On a parfois l’impression d’un roman écrit au fil de la plume, feuilletonnesque, avec de nouvelles idées en cours de route, un retour sur des passages pour remplir des moments plus faibles... J’ai tiqué à quelques coquilles de relecture flagrantes (Hohen qui se bat à la masse et deux lignes après avec son épée, des flèches qui se changent en carreau d’arbalète alors qu’on avait bien insisté dessus pourtant...) mais ce n’est rien en comparaison d’une intrigue aux rebondissements téléphonés et aux situations contradictoires, parfois dignes des pires blockbusters américains.

A la fin de ce premier tome, les chevaliers de l’ordre du cygne remportent la victoire... mais c’est davantage dû à l’incompétence de leurs ennemis et à la chance qu’à leurs qualités propres, puisqu’ils n’utilisent même pas le pouvoir qui les lie et devrait faire leur force ! Alix a eu une révélation et va cesser les bêtises, et Oswald réalise qu’il est responsable de la vie des autres. Tout le monde il est bien gentil, et toute l’histoire elle finit bien, avant un nouveau grand danger dans un second tome qui paraît ces temps-ci.

Sincèrement, sans méchanceté aucune, je pense que l’autrice est à l’image de ses personnages : grandie dans l’ombre de ses illustres prédécesseurs, elle a voulu faire un récit de fantasy mêlant politique, chevalerie, apprentissage, valeurs fortes, rebondissements, créatures magiques... et s’est laissée submerger. N’est pas Tolkien ou Dumas le premier venu, ni du premier coup ! Et eux ne s’imposaient pas des personnages tous plus imparfaits !
La trame est complexe, mais le fil employé est trop gros pour que le rendu final soit attrayant.
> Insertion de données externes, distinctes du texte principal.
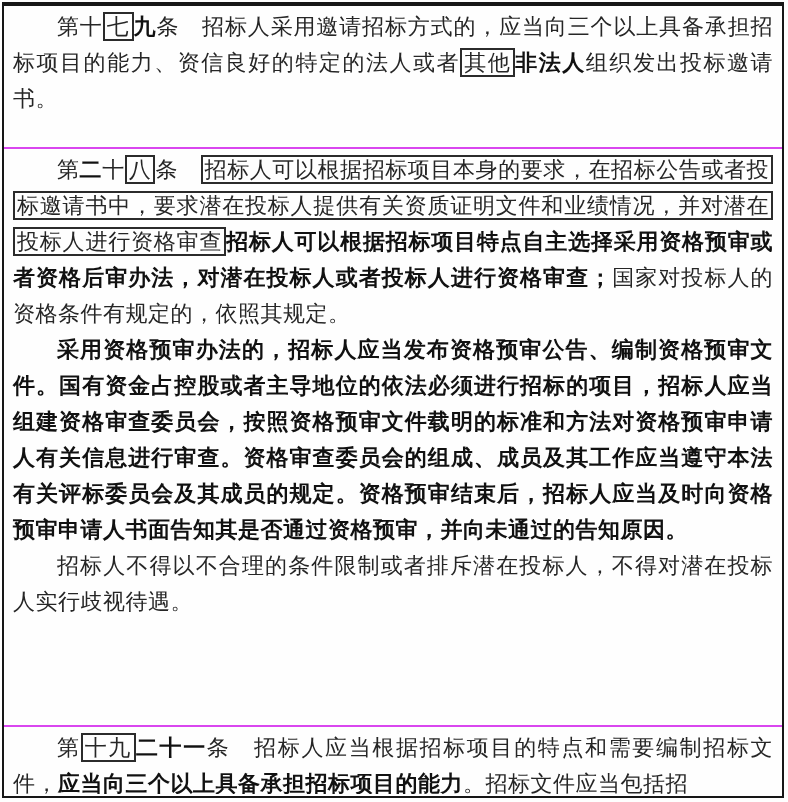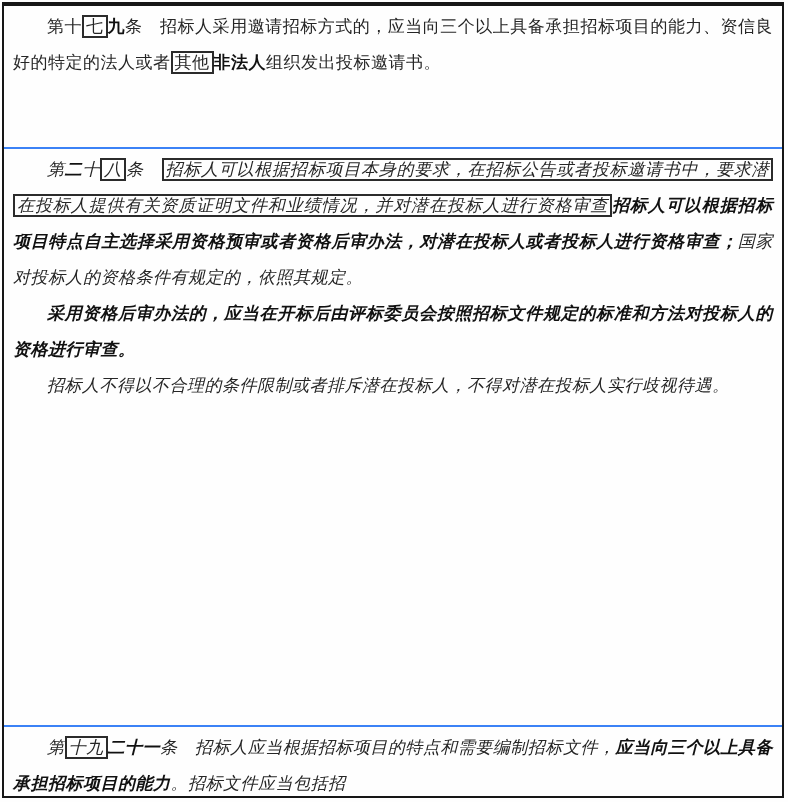--- a/index.html
+++ b/index.html
@@ -43,7 +43,7 @@
   .para {
     margin: 0;
     text-indent: 2em;
-    font-size: 17px;
+    font-size: 22px;
     line-height: 36px;
     text-align: justify;
     color: #262626;

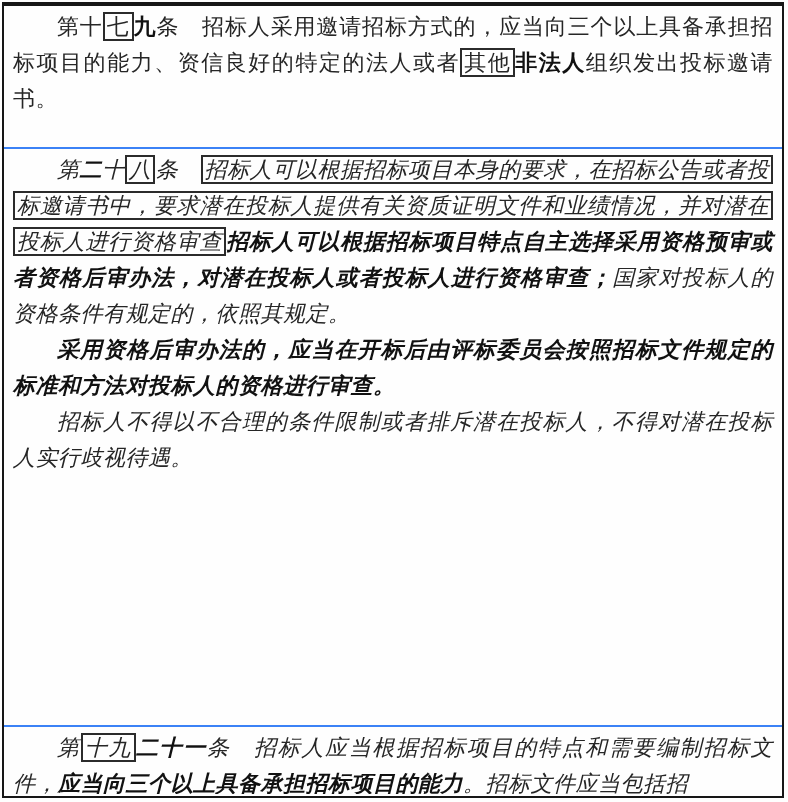--- a/index.html
+++ b/index.html
@@ -34,8 +34,7 @@
     padding: 3px 9px 0 9px;
   }
   .section + .section {
-    border-top: 2px solid #3b82f6;
-    font-style: italic;
+    border-top: 2px solid #d946ef;
   }
   .section-1 { height: 141px; }
   .section-2 { height: 578px; }

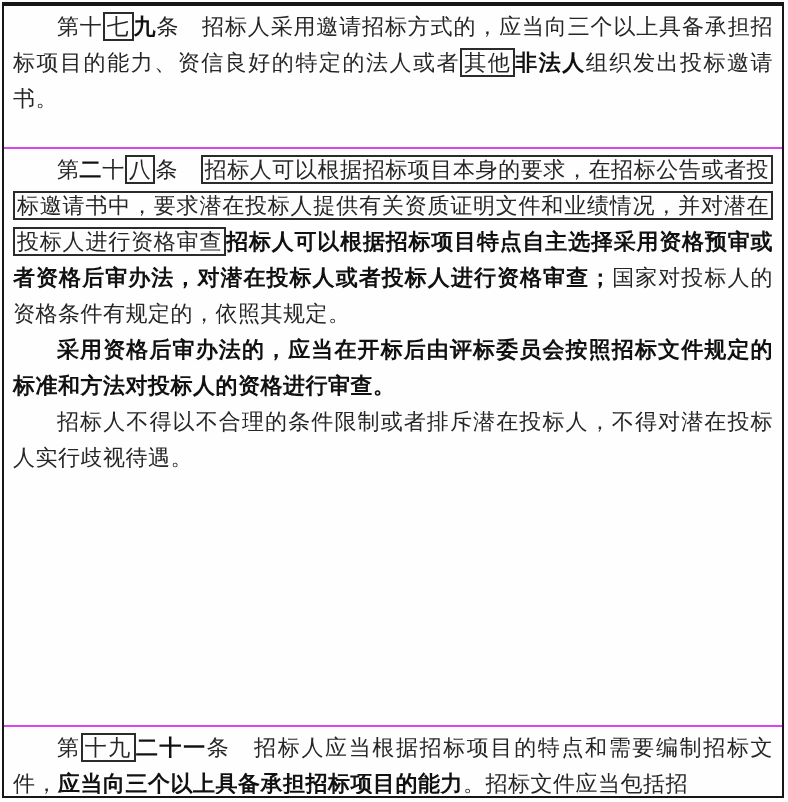--- a/index.html
+++ b/index.html
@@ -74,6 +74,7 @@
         </div>
         <div class="section section-2">
           <p class="para"><span class="run-normal">第</span><span class="run-bold">二</span><span class="run-normal">十</span><span class="run-boxed">八</span><span class="run-normal">条　</span><span class="run-boxed">招标人可以根据招标项目本身的要求，在招标公告或者投标邀请书中，要求潜在投标人提供有关资质证明文件和业绩情况，并对潜在投标人进行资格审查</span><span class="run-bold">招标人可以根据招标项目特点自主选择采用资格预审或者资格后审办法，对潜在投标人或者投标人进行资格审查；</span><span class="run-normal">国家对投标人的资格条件有规定的，依照其规定。</span></p>
+          <p class="para"><span class="run-bold">采用资格预审办法的，招标人应当发布资格预审公告、编制资格预审文件。国有资金占控股或者主导地位的依法必须进行招标的项目，招标人应当组建资格审查委员会，按照资格预审文件载明的标准和方法对资格预审申请人有关信息进行审查。资格审查委员会的组成、成员及其工作应当遵守本法有关评标委员会及其成员的规定。资格预审结束后，招标人应当及时向资格预审申请人书面告知其是否通过资格预审，并向未通过的告知原因。</span></p>
           <p class="para"><span class="run-bold">采用资格后审办法的，应当在开标后由评标委员会按照招标文件规定的标准和方法对投标人的资格进行审查。</span></p>
           <p class="para"><span class="run-normal">招标人不得以不合理的条件限制或者排斥潜在投标人，不得对潜在投标人实行歧视待遇。</span></p>
         </div>

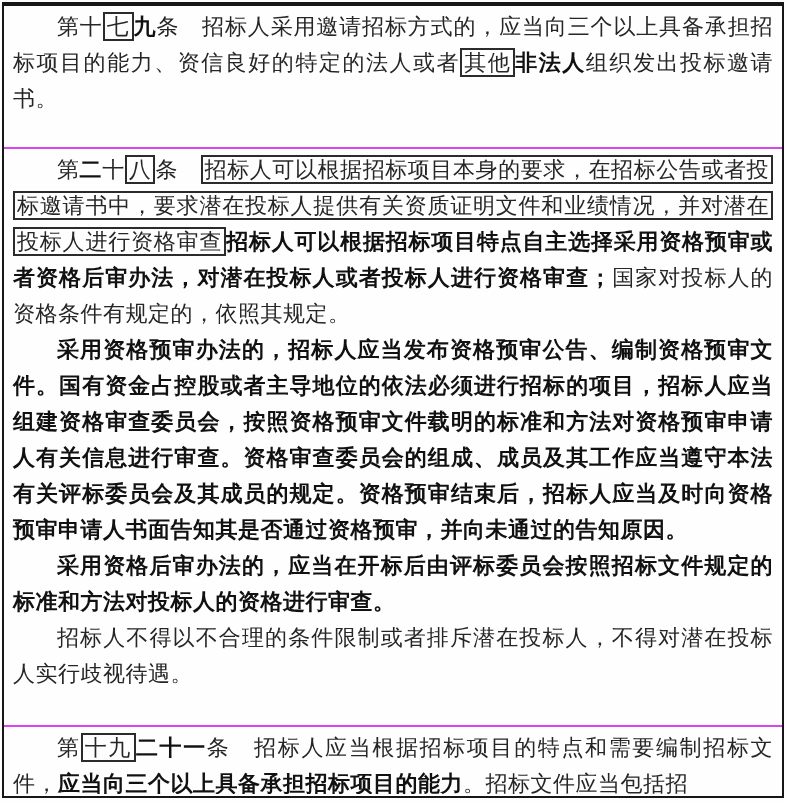--- a/index.html
+++ b/index.html
@@ -75,7 +75,6 @@
         <div class="section section-2">
           <p class="para"><span class="run-normal">第</span><span class="run-bold">二</span><span class="run-normal">十</span><span class="run-boxed">八</span><span class="run-normal">条　</span><span class="run-boxed">招标人可以根据招标项目本身的要求，在招标公告或者投标邀请书中，要求潜在投标人提供有关资质证明文件和业绩情况，并对潜在投标人进行资格审查</span><span class="run-bold">招标人可以根据招标项目特点自主选择采用资格预审或者资格后审办法，对潜在投标人或者投标人进行资格审查；</span><span class="run-normal">国家对投标人的资格条件有规定的，依照其规定。</span></p>
           <p class="para"><span class="run-bold">采用资格预审办法的，招标人应当发布资格预审公告、编制资格预审文件。国有资金占控股或者主导地位的依法必须进行招标的项目，招标人应当组建资格审查委员会，按照资格预审文件载明的标准和方法对资格预审申请人有关信息进行审查。资格审查委员会的组成、成员及其工作应当遵守本法有关评标委员会及其成员的规定。资格预审结束后，招标人应当及时向资格预审申请人书面告知其是否通过资格预审，并向未通过的告知原因。</span></p>
-          <p class="para"><span class="run-bold">采用资格后审办法的，应当在开标后由评标委员会按照招标文件规定的标准和方法对投标人的资格进行审查。</span></p>
           <p class="para"><span class="run-normal">招标人不得以不合理的条件限制或者排斥潜在投标人，不得对潜在投标人实行歧视待遇。</span></p>
         </div>
         <div class="section section-3">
Les détails sont noyés dans la masse, et les erreurs attirent l’œil loin des passages réussis.

Malgré de bonnes choses sur la dynamique de groupe, ce fut pour moi, adulte féru de littérature jeunesse, une déception, à la hauteur des attentes et des promesses, une lecture laborieuse, à la prose simpliste qui dit tout et ne laisse rien à comprendre de plus (la fameuse règle du show, don’t tell : montrer (et faire comprendre) plutôt qu’expliquer !). « Les Chevaliers de Camelote » fera peut-être le bonheur de primo-lecteurs avides d’action et d’aventures faciles, et qui passeront sur les faiblesses narratives pour ne retenir que les bons côtés. Car je le redis, malgré tout, il y en a.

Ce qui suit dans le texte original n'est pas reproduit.